All that was, in fact, after some abortive attempts to punt pagetable
teardown to keventd, which while mechanically successful (i.e. the code
worked) was not effective as a performance improvement.

Many of the other patches were even more direct equivalents of some
predecessor. For instance, this unnameable benchmark spawns ps(1) very
frequently to simulate users monitoring their own workloads. This then
very heavily stresses the /proc/ VM reporting code and the /proc/ vfs
code. To address this, I ported whatever vfs RCU code I could that
maneesh and dipankar had written, and _also_ ported bcrl's O(1)
proc_pid_statm() from RH's 2.4.9, which resolved semaphore contention
issues and more general algorithmic efficiency issues in /proc/
reporting. With that and various BKL-related /proc/ adjustments, the
/proc/ -stressing components were speeded up greatly.
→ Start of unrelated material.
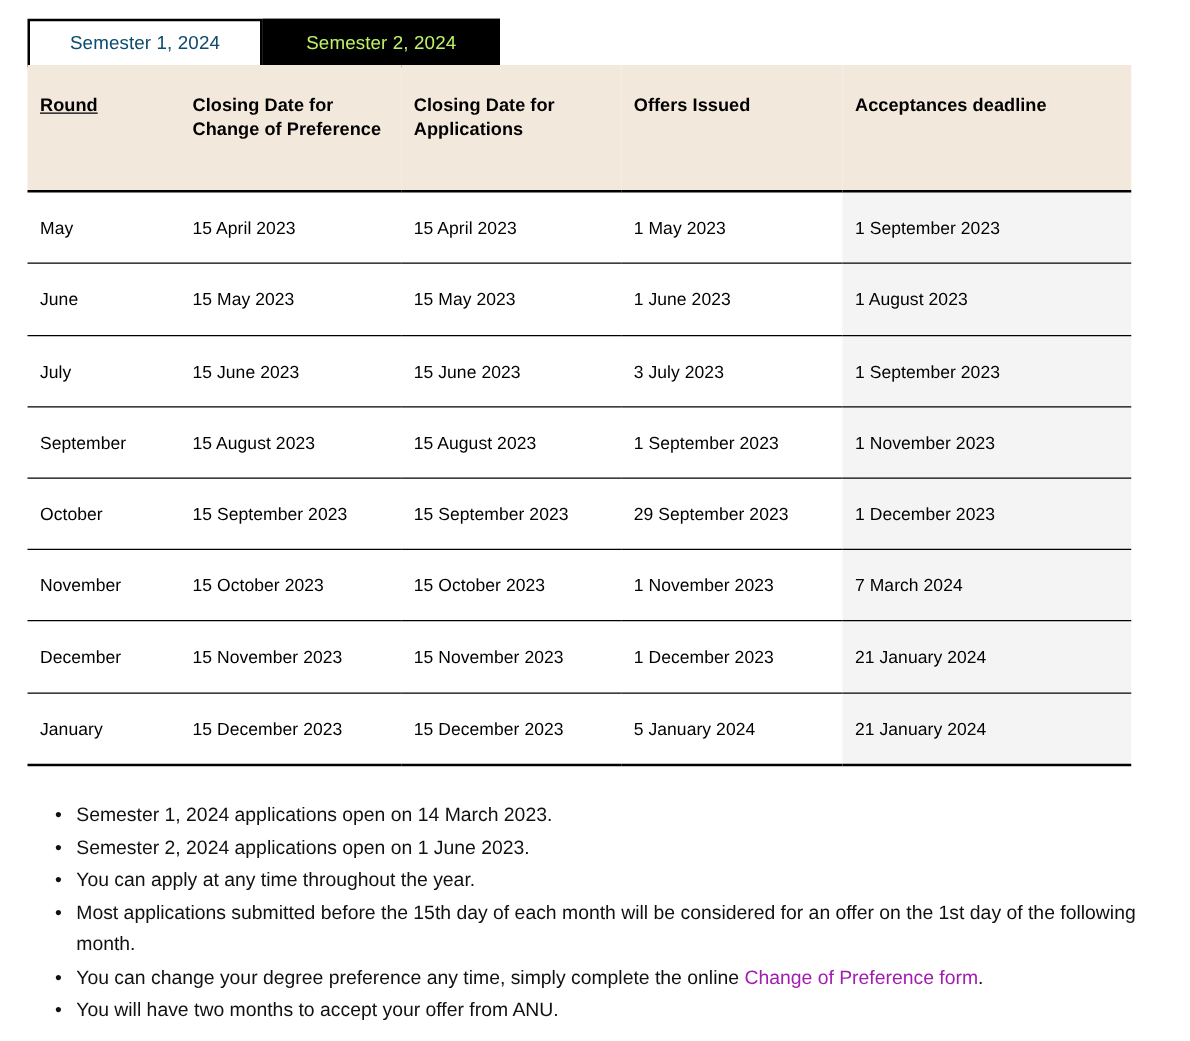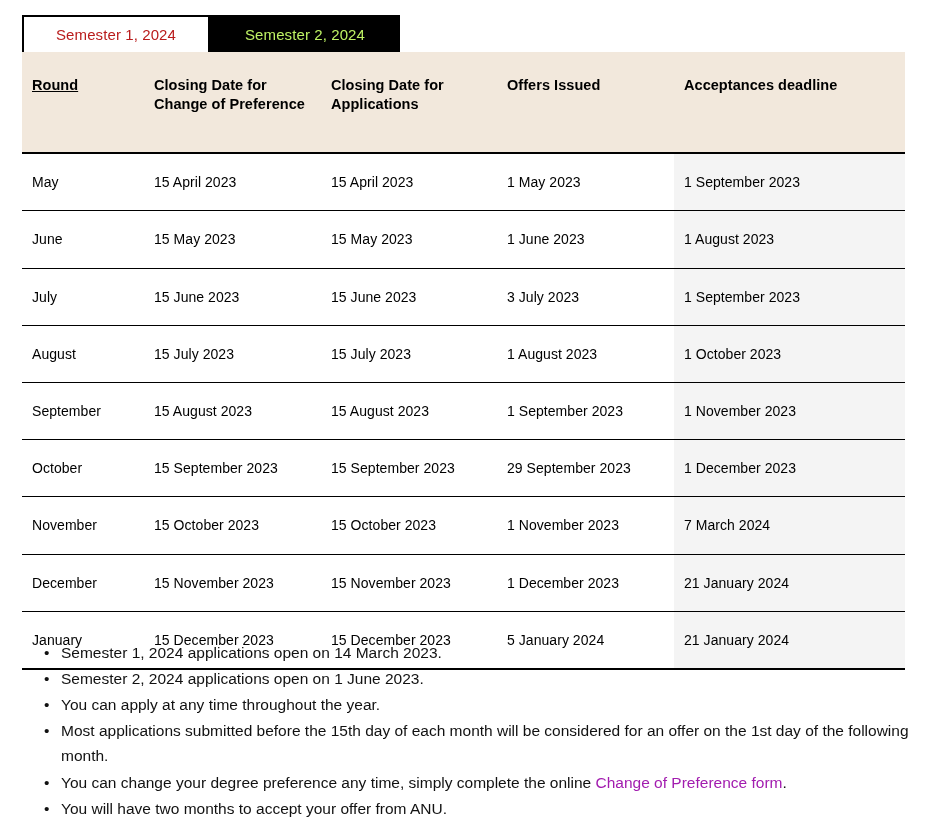"Semester 1, 2024" .tab-inactive { color: #b91c1c -> #0c4a6e }
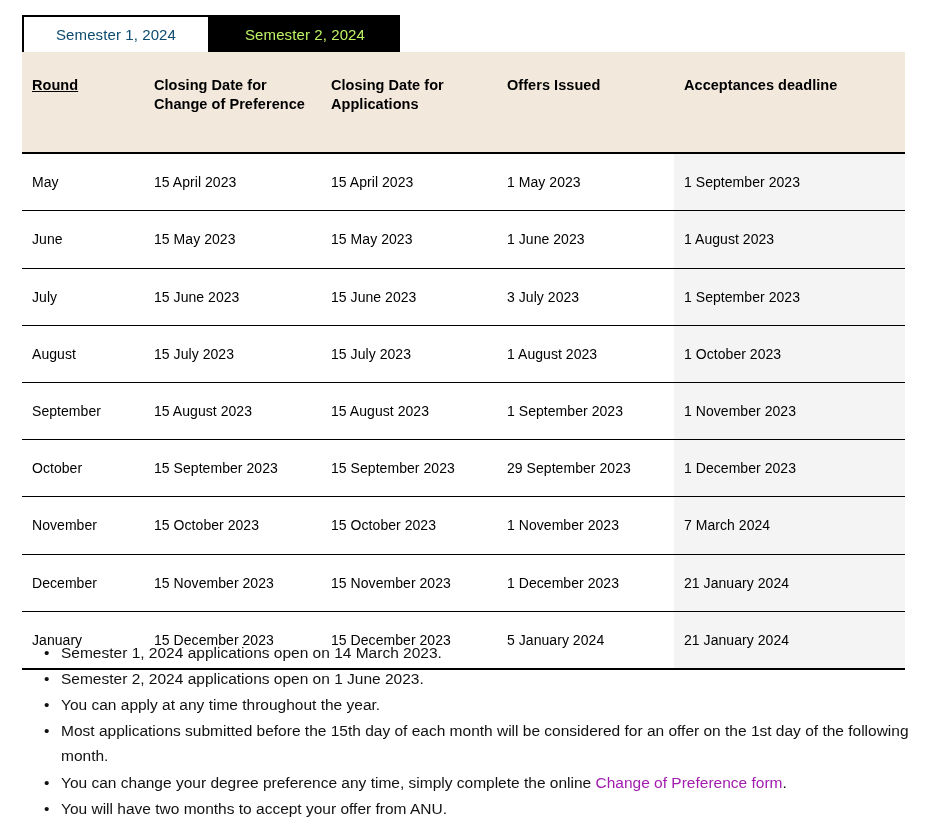"August" tr { html: <tr> <td>August</td> <td>15 July 2023</td> <td>15 July 2023</td> <td>1 August 2023</td> <td>1 October 2023</td> </tr> -> none }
This differs a
lot from other attacks on this benchmark, where the benchmark is
altered so the parts stressing /proc/ are removed. I also had in the
back of my mind the notion that /proc/ performance improvements would
be appreciated by end users with limited cpu power to devote to the
monitoring of their workloads and machines' performance, which is part
of what motivated me to do it "the hard way" instead of modifying the
benchmark or replacing the userspace procps utilities with /dev/kmem
-diving utilities.

The general points this is all meant to illustrate are that some of the
cherrypicking going on doesn't really make sense, and to give the
background on where all this stuff came from so you can understand
which parts are going to be useful to you if you do choose to cherrypick
them. I very much regret not arranging relative benchmark results to
post, as they are very impressive for not having exploited the extreme
NUMA characteristics of the test machines. In the very strict sense of
the slope of the curve as the number of processors increases, the
original patch set was measured to literally double the kernel's
scalability in this benchmark, which is something I'm rather proud of.
There were other approaches which exploited the NUMA hardware aspects
to achieve more drastic results with less code, but had more limited
applicability as non-NUMA machines didn't benefit from them at all.
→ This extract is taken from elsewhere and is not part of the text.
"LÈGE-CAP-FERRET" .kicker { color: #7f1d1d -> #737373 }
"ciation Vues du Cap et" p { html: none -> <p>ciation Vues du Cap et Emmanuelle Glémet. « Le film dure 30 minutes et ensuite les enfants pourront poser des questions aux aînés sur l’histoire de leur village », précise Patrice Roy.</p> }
Also, there will be new -wli's. They will be vastly different in nature
from the prior -wli's. I don't like repeating myself. I already
acknowledged the precedents available to me in the 2.5.74 era. The new
-wli's won't be as heavily influenced by precedents and will be of a
substantially different character from the prior releases. I'm taking my
time to do this and for a good reason. I don't want to do it half-assed.
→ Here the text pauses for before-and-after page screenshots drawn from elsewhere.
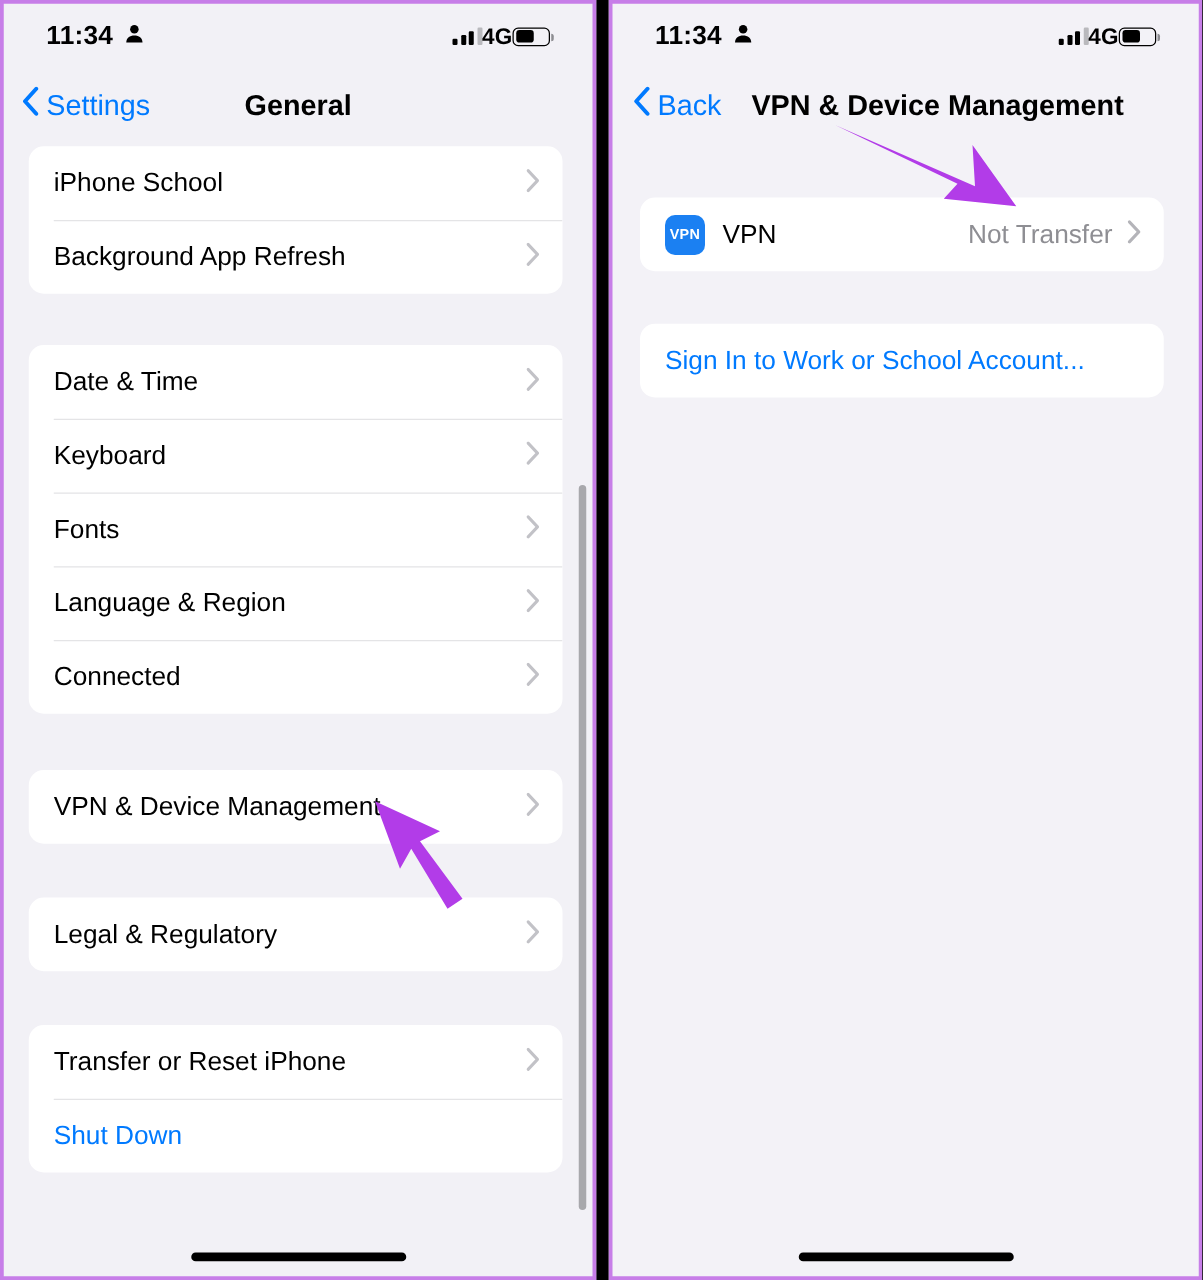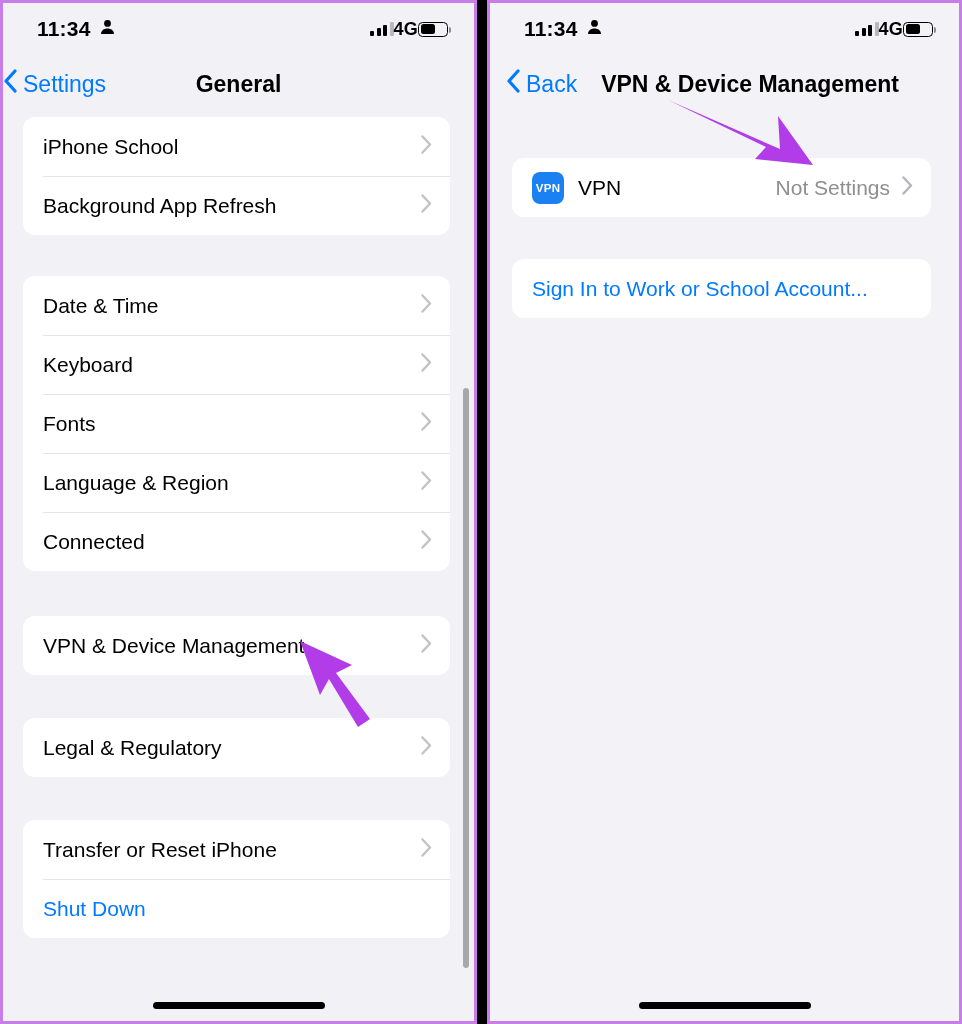"11:34" .statusbar { right: 0 -> 8px }
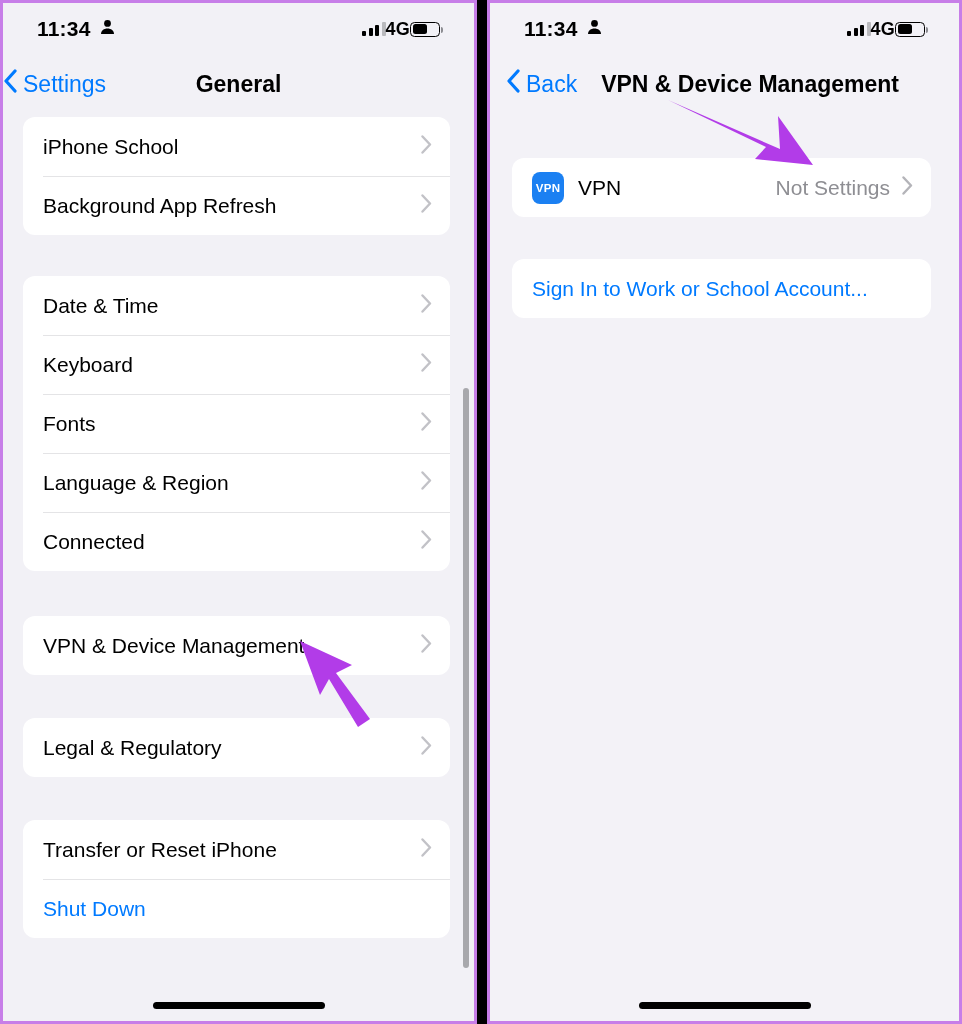"Settings" .left .back { padding-left: none -> 14px }
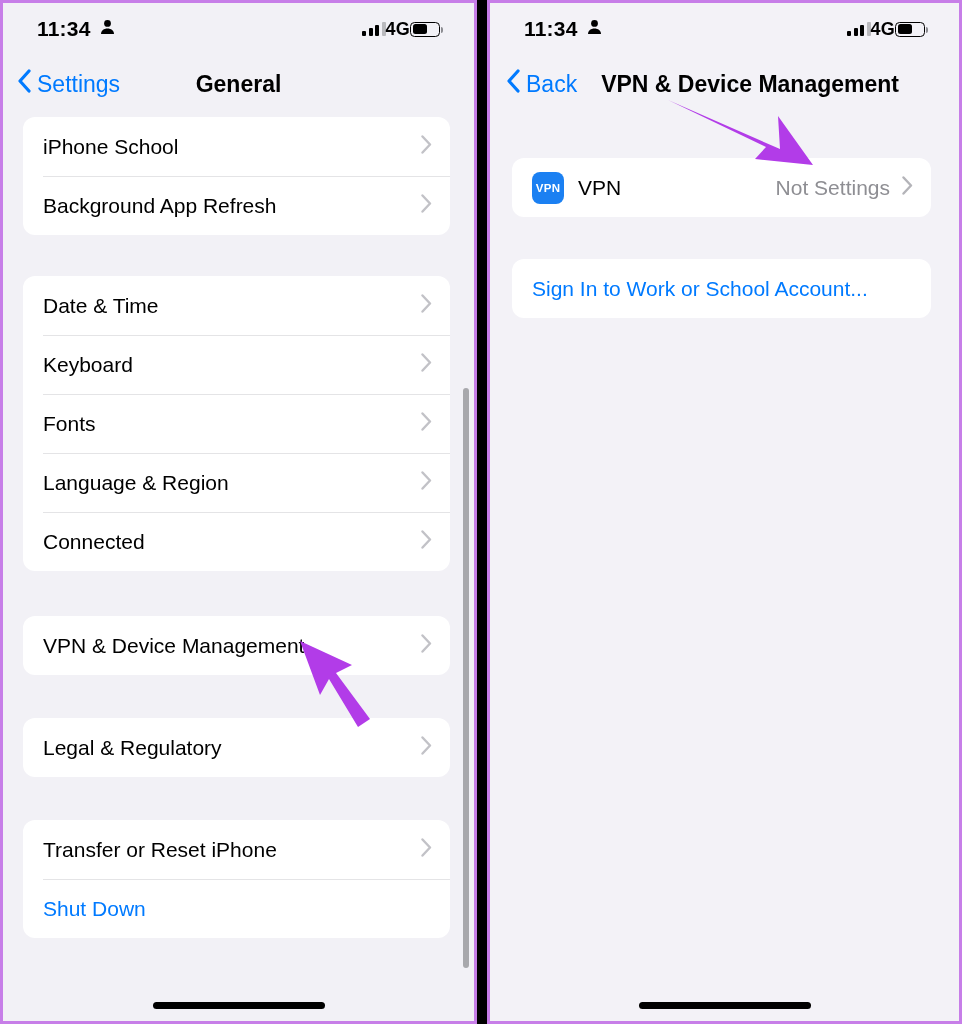"Not Settings" span.value { text: Settings -> Transfer }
It may not be VM. It may not be any one thing. What it _will_ be (unlike
some of the prior -wli code) is up to my own personal coding standards,
which you may rest assured are rather high.

And finally, even with all this longwinded harangue, congratulations on
your tree. There are very definite feelings of importance and
satisfaction of having done service from producing releases others rely
upon. And these are real, as real users do benefit from what you've
assembled. I'm more than happy to help if you have bugreports in any
code I maintained or other need to call on me. And whatever precedent I
may have provided, you do own this, and this is your own original work.